+++ Recorded data +++

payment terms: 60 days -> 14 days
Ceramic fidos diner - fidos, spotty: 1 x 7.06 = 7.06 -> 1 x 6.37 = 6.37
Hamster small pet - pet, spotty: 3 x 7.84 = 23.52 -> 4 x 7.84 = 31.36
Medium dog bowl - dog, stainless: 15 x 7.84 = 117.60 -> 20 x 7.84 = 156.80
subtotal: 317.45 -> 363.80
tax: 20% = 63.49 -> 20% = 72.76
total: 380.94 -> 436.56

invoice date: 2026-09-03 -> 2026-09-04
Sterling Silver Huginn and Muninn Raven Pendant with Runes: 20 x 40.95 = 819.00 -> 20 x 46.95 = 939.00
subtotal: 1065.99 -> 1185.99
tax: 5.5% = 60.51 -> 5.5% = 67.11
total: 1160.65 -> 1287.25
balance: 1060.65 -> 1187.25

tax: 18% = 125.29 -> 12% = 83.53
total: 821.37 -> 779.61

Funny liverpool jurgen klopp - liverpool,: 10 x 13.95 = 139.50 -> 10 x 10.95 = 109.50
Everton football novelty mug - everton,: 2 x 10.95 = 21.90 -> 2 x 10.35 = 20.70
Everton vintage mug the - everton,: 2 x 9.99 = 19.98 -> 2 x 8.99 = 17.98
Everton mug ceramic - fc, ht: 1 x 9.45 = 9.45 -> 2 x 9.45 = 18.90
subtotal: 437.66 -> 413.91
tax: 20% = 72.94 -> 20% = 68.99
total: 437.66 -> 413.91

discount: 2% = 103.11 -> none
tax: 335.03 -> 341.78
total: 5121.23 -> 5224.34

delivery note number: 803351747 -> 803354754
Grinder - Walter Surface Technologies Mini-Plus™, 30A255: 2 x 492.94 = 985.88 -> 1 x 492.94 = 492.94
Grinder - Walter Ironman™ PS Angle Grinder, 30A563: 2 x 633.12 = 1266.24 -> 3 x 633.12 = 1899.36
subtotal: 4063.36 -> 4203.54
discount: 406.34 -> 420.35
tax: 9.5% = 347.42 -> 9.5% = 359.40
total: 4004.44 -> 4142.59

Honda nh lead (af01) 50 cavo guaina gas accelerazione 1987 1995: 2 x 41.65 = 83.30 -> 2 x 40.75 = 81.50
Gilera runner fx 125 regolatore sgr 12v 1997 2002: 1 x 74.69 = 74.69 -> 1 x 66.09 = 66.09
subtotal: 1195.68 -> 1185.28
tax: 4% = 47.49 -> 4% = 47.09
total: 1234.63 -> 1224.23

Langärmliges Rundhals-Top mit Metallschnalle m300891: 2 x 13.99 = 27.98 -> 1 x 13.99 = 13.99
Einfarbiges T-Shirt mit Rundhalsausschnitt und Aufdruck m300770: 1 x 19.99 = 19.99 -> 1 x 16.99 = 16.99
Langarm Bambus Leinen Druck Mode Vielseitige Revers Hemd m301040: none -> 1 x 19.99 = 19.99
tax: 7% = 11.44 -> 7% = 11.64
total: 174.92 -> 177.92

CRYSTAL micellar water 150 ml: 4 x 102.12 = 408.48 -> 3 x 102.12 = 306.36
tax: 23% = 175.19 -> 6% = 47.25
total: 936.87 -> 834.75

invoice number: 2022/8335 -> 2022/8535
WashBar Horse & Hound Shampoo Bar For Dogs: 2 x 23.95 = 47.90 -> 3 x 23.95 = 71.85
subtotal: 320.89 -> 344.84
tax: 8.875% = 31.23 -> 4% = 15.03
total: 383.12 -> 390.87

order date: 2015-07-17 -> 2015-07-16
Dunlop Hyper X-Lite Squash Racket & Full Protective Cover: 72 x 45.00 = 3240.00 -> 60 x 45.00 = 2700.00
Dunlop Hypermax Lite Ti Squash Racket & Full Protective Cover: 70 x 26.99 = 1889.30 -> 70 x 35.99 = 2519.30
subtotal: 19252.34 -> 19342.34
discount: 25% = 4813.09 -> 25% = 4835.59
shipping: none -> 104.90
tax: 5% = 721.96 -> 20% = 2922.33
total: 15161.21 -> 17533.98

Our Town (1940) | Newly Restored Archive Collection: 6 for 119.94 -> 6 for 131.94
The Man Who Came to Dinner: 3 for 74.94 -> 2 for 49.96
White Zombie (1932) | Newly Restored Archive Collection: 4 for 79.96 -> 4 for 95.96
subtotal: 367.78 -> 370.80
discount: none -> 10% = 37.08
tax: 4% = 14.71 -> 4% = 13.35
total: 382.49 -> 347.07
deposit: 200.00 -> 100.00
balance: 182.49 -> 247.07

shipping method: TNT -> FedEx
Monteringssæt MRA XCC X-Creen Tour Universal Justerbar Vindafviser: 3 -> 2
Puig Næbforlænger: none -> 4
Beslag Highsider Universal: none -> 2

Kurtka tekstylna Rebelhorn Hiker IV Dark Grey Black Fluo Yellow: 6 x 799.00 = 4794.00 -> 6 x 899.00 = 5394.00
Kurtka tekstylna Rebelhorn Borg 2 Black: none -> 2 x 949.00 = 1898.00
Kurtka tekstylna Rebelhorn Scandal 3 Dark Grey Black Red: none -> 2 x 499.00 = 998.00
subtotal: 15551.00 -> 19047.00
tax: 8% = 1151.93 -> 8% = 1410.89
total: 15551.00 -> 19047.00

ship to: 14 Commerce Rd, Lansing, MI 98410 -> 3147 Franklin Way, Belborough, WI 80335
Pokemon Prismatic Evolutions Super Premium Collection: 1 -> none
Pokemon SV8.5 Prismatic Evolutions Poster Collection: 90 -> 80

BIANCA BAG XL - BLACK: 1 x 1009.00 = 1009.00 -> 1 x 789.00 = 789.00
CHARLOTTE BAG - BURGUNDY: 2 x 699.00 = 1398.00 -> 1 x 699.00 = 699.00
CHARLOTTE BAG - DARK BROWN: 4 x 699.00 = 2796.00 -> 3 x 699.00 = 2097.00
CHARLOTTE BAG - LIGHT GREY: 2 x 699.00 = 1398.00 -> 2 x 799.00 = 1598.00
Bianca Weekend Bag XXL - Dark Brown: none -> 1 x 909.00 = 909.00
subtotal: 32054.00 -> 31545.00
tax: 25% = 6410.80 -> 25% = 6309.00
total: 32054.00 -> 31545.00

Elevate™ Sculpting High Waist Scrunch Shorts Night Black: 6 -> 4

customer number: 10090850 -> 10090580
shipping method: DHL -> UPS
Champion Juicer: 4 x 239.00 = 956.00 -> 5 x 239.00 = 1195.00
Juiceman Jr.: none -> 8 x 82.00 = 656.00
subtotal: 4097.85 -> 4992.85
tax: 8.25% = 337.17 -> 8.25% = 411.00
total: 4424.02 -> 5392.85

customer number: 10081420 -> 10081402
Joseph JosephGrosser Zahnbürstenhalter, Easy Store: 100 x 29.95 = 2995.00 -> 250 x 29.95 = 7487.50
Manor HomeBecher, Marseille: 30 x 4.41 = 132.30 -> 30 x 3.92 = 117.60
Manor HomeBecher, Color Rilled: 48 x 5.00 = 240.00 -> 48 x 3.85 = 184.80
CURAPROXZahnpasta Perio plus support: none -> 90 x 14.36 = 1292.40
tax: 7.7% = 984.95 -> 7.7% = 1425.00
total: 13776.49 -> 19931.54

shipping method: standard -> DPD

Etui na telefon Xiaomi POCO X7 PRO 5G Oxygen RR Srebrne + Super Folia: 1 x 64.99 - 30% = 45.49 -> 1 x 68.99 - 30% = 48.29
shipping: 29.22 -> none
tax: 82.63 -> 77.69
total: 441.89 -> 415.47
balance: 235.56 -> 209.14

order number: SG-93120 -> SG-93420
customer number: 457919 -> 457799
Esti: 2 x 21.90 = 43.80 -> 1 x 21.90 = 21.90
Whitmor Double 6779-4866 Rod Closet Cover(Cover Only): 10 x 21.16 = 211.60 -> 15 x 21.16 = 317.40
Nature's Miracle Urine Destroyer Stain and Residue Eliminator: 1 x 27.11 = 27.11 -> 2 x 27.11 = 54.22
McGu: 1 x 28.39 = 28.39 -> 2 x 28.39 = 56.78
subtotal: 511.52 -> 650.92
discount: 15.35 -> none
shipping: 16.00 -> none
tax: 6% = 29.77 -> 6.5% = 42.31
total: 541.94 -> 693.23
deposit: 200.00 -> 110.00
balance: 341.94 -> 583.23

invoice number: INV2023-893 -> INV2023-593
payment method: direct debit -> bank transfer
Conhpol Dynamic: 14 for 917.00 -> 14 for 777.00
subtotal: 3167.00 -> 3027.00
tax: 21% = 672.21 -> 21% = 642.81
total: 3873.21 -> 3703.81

+++

Problem details:
Return a word-for-word copy of the lines above from the one holding "Everton vintage mug" through the one holding "total: 174.92 -> 177.92", with both of them included and nothing besides.

Reply:
Everton vintage mug the - everton,: 2 x 9.99 = 19.98 -> 2 x 8.99 = 17.98
Everton mug ceramic - fc, ht: 1 x 9.45 = 9.45 -> 2 x 9.45 = 18.90
subtotal: 437.66 -> 413.91
tax: 20% = 72.94 -> 20% = 68.99
total: 437.66 -> 413.91

discount: 2% = 103.11 -> none
tax: 335.03 -> 341.78
total: 5121.23 -> 5224.34

delivery note number: 803351747 -> 803354754
Grinder - Walter Surface Technologies Mini-Plus™, 30A255: 2 x 492.94 = 985.88 -> 1 x 492.94 = 492.94
Grinder - Walter Ironman™ PS Angle Grinder, 30A563: 2 x 633.12 = 1266.24 -> 3 x 633.12 = 1899.36
subtotal: 4063.36 -> 4203.54
discount: 406.34 -> 420.35
tax: 9.5% = 347.42 -> 9.5% = 359.40
total: 4004.44 -> 4142.59

Honda nh lead (af01) 50 cavo guaina gas accelerazione 1987 1995: 2 x 41.65 = 83.30 -> 2 x 40.75 = 81.50
Gilera runner fx 125 regolatore sgr 12v 1997 2002: 1 x 74.69 = 74.69 -> 1 x 66.09 = 66.09
subtotal: 1195.68 -> 1185.28
tax: 4% = 47.49 -> 4% = 47.09
total: 1234.63 -> 1224.23

Langärmliges Rundhals-Top mit Metallschnalle m300891: 2 x 13.99 = 27.98 -> 1 x 13.99 = 13.99
Einfarbiges T-Shirt mit Rundhalsausschnitt und Aufdruck m300770: 1 x 19.99 = 19.99 -> 1 x 16.99 = 16.99
Langarm Bambus Leinen Druck Mode Vielseitige Revers Hemd m301040: none -> 1 x 19.99 = 19.99
tax: 7% = 11.44 -> 7% = 11.64
total: 174.92 -> 177.92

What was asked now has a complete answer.